What to do
Print, exactly as they appear in the listing below, the lines from the line with "Win (Việt Nam)" to the line with "- 4591 83239351 信美國際股份有限公司", with both end lines kept.

┌────────

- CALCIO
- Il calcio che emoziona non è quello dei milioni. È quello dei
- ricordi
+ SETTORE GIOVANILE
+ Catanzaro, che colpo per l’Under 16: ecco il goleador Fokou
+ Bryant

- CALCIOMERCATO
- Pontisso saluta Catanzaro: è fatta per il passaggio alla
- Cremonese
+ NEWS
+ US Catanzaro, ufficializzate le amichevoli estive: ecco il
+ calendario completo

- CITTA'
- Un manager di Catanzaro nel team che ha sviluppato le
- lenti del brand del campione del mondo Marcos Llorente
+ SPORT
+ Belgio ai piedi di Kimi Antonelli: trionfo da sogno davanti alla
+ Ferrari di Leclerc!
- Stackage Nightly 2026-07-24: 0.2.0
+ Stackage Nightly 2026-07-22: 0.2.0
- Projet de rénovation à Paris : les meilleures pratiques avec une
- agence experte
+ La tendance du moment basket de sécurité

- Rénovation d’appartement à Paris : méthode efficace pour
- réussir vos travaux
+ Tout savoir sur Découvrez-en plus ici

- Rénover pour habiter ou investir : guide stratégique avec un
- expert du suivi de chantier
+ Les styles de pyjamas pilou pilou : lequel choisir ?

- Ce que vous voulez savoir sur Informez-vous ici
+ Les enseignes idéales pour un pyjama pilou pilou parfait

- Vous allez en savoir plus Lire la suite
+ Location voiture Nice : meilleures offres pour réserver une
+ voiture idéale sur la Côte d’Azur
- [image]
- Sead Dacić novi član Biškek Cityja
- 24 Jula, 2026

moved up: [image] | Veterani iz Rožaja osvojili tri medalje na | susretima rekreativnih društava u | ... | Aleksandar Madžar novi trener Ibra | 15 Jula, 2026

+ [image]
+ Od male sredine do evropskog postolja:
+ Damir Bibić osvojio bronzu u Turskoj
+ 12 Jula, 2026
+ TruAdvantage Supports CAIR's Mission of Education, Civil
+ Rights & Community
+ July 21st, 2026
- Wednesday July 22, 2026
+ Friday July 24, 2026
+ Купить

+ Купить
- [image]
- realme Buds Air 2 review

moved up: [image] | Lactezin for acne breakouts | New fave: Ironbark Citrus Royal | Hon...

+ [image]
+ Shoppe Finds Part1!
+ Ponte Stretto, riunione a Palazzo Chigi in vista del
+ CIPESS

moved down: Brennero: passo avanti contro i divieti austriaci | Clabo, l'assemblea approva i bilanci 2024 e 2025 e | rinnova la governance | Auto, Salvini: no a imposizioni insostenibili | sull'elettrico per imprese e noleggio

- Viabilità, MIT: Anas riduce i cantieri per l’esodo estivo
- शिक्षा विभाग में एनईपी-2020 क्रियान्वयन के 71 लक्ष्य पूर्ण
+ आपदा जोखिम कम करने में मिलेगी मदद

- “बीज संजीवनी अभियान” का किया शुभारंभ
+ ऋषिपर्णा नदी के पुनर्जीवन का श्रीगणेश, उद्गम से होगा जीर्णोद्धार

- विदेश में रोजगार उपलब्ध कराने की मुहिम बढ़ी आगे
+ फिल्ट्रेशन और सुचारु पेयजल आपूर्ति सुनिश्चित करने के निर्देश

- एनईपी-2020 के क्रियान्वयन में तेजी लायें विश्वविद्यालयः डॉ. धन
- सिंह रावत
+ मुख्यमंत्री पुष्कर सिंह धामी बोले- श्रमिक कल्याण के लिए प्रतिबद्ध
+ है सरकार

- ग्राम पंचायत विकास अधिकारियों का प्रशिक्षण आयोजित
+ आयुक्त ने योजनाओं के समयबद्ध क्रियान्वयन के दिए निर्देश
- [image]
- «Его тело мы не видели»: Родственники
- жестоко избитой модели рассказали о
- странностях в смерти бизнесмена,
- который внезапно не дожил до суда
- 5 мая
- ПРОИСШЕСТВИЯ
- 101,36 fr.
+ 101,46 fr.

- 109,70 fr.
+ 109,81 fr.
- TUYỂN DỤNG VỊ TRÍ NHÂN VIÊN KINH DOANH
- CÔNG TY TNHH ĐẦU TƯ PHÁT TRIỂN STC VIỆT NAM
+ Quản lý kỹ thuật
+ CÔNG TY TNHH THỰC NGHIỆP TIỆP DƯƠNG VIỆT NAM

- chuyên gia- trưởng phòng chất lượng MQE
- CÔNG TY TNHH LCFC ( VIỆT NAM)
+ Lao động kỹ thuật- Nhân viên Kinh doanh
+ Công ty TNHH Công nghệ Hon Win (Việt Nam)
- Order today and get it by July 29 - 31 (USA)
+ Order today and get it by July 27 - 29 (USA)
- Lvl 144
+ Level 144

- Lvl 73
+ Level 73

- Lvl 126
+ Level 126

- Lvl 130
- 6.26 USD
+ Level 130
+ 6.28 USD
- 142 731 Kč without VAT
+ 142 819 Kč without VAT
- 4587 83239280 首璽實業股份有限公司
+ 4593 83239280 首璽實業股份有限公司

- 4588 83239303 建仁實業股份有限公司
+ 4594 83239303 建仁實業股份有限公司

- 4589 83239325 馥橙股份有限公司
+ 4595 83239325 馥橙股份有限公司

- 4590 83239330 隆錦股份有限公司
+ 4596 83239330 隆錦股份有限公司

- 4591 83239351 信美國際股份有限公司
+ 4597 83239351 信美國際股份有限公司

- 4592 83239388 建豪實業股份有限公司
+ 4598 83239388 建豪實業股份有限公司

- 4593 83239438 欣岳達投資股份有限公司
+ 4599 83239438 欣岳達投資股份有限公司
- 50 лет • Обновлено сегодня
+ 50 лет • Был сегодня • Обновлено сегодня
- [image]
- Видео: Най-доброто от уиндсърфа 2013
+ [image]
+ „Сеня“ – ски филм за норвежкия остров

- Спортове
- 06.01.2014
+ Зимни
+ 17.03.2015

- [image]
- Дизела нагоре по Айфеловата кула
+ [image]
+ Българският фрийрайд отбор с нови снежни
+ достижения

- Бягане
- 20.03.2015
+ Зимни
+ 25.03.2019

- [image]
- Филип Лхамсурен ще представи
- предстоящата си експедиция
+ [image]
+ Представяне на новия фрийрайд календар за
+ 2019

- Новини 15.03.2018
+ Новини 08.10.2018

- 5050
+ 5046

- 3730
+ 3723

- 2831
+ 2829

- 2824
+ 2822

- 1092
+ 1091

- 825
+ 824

└────────

Solution for this exercise
+ Công ty TNHH Công nghệ Hon Win (Việt Nam)
- Order today and get it by July 29 - 31 (USA)
+ Order today and get it by July 27 - 29 (USA)
- Lvl 144
+ Level 144

- Lvl 73
+ Level 73

- Lvl 126
+ Level 126

- Lvl 130
- 6.26 USD
+ Level 130
+ 6.28 USD
- 142 731 Kč without VAT
+ 142 819 Kč without VAT
- 4587 83239280 首璽實業股份有限公司
+ 4593 83239280 首璽實業股份有限公司

- 4588 83239303 建仁實業股份有限公司
+ 4594 83239303 建仁實業股份有限公司

- 4589 83239325 馥橙股份有限公司
+ 4595 83239325 馥橙股份有限公司

- 4590 83239330 隆錦股份有限公司
+ 4596 83239330 隆錦股份有限公司

- 4591 83239351 信美國際股份有限公司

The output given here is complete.